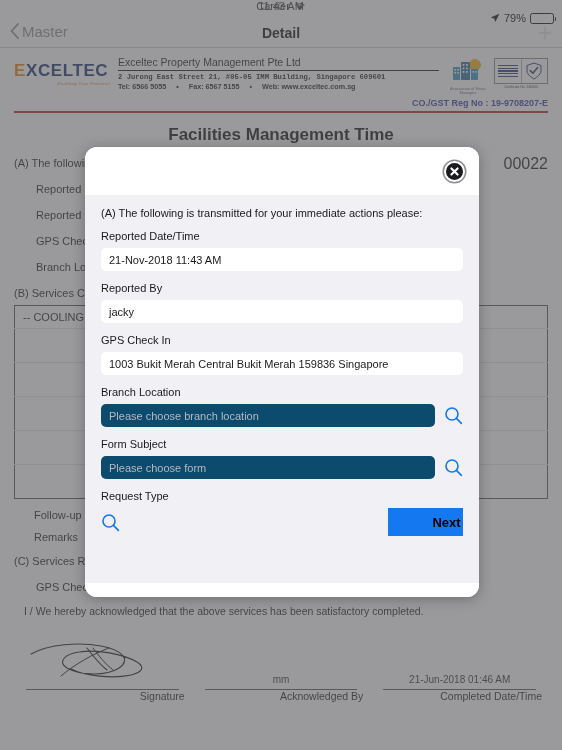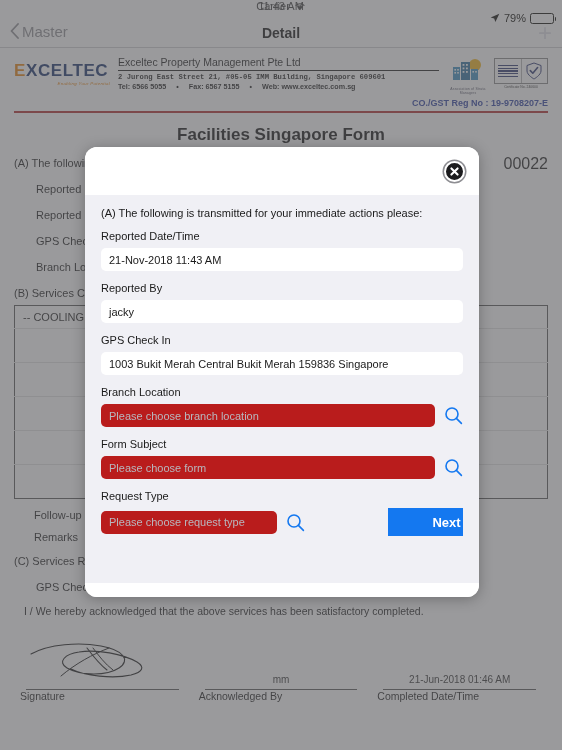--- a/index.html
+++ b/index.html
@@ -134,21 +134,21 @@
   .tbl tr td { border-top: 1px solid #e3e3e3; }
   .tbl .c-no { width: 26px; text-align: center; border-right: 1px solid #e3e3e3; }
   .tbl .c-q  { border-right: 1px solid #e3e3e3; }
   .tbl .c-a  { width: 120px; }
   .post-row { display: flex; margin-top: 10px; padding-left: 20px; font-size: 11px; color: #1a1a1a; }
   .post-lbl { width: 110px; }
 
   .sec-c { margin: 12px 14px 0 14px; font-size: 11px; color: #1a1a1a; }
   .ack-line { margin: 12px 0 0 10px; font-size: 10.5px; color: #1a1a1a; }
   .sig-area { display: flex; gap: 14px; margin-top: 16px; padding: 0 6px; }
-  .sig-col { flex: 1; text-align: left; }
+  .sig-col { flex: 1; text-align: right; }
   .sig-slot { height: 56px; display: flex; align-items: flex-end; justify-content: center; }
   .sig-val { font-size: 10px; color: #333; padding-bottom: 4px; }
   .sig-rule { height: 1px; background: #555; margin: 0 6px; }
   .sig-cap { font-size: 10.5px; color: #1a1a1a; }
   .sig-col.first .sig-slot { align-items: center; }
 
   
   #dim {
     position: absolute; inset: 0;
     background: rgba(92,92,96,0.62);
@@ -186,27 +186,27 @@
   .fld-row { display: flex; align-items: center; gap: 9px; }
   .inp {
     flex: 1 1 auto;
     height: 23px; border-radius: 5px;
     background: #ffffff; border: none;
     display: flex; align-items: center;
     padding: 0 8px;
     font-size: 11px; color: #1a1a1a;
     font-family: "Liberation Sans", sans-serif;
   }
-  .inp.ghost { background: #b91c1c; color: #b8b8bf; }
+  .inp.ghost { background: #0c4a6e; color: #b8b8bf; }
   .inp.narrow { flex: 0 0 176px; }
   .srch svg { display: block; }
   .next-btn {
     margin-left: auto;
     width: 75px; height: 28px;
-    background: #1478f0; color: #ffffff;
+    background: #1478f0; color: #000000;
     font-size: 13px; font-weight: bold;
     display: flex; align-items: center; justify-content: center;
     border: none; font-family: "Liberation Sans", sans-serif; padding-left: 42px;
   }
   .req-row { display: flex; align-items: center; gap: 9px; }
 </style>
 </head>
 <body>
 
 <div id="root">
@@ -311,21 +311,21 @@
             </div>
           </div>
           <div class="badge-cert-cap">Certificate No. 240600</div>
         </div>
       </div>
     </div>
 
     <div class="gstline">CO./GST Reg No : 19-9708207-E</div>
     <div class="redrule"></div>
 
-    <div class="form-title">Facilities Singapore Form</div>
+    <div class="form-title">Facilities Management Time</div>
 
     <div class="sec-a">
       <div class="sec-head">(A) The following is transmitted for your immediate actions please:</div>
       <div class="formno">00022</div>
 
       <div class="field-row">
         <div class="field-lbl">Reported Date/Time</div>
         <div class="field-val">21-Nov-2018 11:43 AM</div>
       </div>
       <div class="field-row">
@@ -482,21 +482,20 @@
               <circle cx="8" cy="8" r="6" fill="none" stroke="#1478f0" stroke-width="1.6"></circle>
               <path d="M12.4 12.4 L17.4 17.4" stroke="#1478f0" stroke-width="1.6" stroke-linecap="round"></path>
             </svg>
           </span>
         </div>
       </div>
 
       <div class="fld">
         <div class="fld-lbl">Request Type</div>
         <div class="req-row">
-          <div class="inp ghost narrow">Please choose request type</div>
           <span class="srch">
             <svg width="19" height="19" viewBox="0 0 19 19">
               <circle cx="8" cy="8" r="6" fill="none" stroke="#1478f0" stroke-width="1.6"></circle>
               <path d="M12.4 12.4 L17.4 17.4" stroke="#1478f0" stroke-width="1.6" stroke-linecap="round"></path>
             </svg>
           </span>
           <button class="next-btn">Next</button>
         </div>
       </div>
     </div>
----------
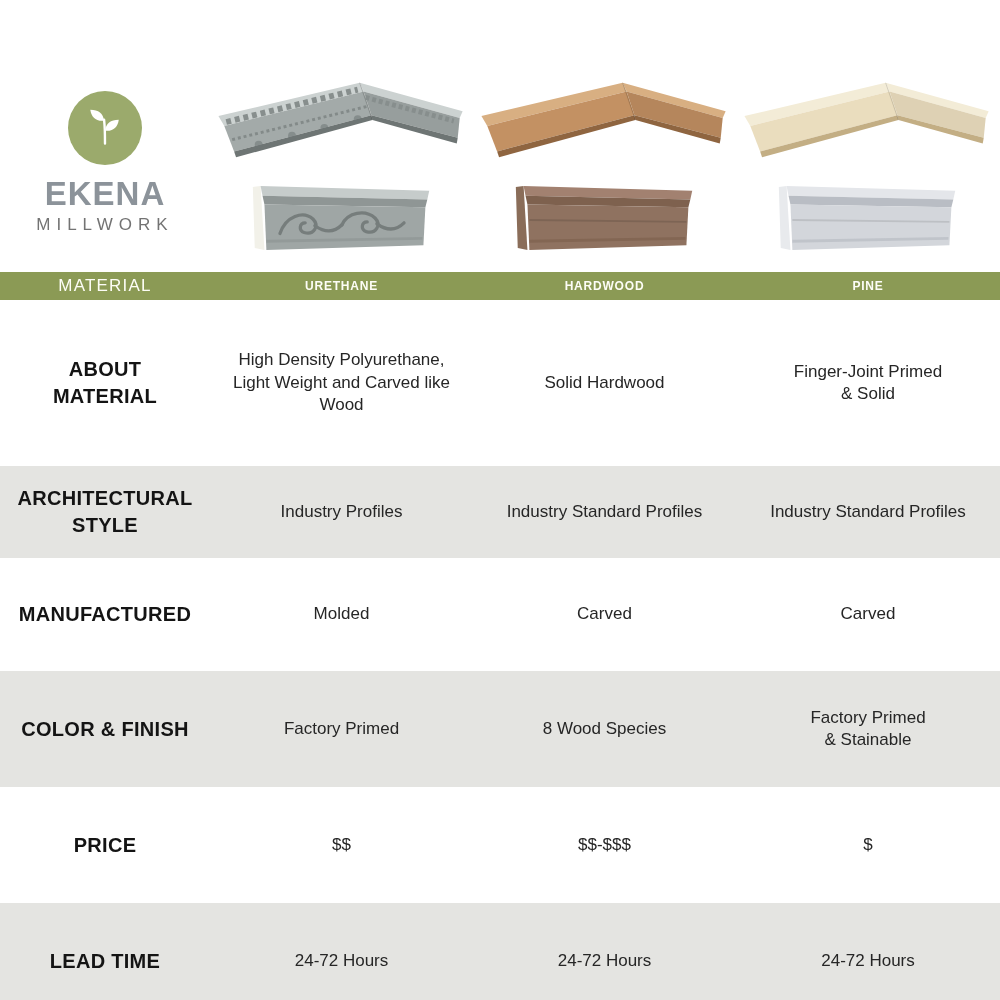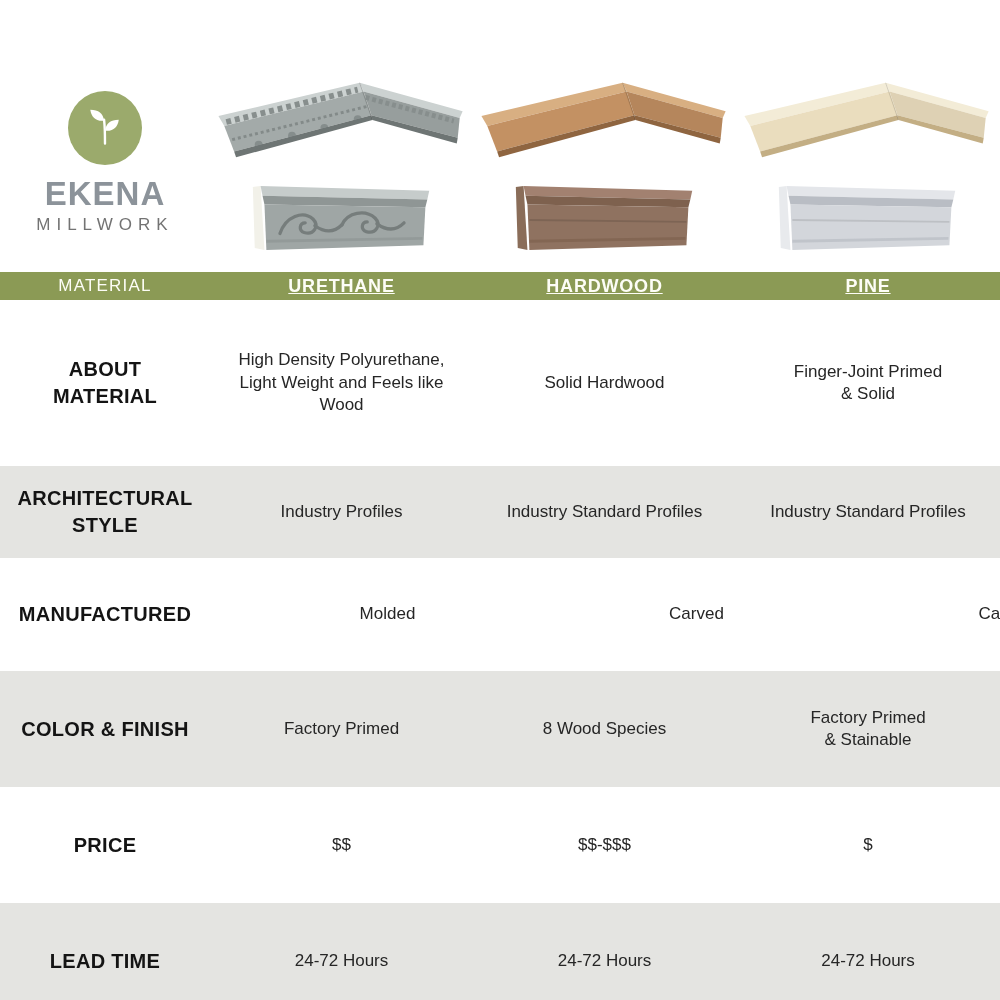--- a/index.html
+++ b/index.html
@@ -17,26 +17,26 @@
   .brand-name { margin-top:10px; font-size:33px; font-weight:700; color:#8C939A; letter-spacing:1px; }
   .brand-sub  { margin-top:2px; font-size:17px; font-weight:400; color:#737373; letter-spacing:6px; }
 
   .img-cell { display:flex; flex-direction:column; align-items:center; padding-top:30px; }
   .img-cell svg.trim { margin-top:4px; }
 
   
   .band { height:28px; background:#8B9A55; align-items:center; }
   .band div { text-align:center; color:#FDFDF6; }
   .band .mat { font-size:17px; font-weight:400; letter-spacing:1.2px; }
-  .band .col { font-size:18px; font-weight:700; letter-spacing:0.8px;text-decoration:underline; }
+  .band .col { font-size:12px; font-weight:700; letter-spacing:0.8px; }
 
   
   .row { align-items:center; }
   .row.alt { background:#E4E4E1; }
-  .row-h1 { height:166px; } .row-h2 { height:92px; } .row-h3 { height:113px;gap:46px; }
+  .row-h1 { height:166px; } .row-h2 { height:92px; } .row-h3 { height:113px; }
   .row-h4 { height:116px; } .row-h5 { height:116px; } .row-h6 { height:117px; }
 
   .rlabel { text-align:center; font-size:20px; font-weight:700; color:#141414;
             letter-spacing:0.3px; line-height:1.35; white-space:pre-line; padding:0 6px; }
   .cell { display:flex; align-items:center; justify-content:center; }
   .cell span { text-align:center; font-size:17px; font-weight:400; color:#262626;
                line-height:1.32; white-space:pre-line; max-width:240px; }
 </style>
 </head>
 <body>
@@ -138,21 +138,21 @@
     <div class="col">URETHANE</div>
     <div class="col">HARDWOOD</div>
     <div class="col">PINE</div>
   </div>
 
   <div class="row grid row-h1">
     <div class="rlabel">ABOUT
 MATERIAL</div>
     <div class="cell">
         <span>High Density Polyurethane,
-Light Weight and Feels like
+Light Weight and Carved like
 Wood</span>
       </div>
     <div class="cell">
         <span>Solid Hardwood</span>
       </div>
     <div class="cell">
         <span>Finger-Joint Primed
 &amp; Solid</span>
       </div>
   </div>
----------
Please copy out each line in the entries that mentions the string "border".

   .tbl tr td { border-top: 1px solid #e3e3e3; }
   .tbl .c-no { width: 26px; text-align: center; border-right: 1px solid #e3e3e3; }
   .tbl .c-q  { border-right: 1px solid #e3e3e3; }
     height: 23px; border-radius: 5px;
     background: #ffffff; border: none;
     border: none; font-family: "Liberation Sans", sans-serif; padding-left: 42px;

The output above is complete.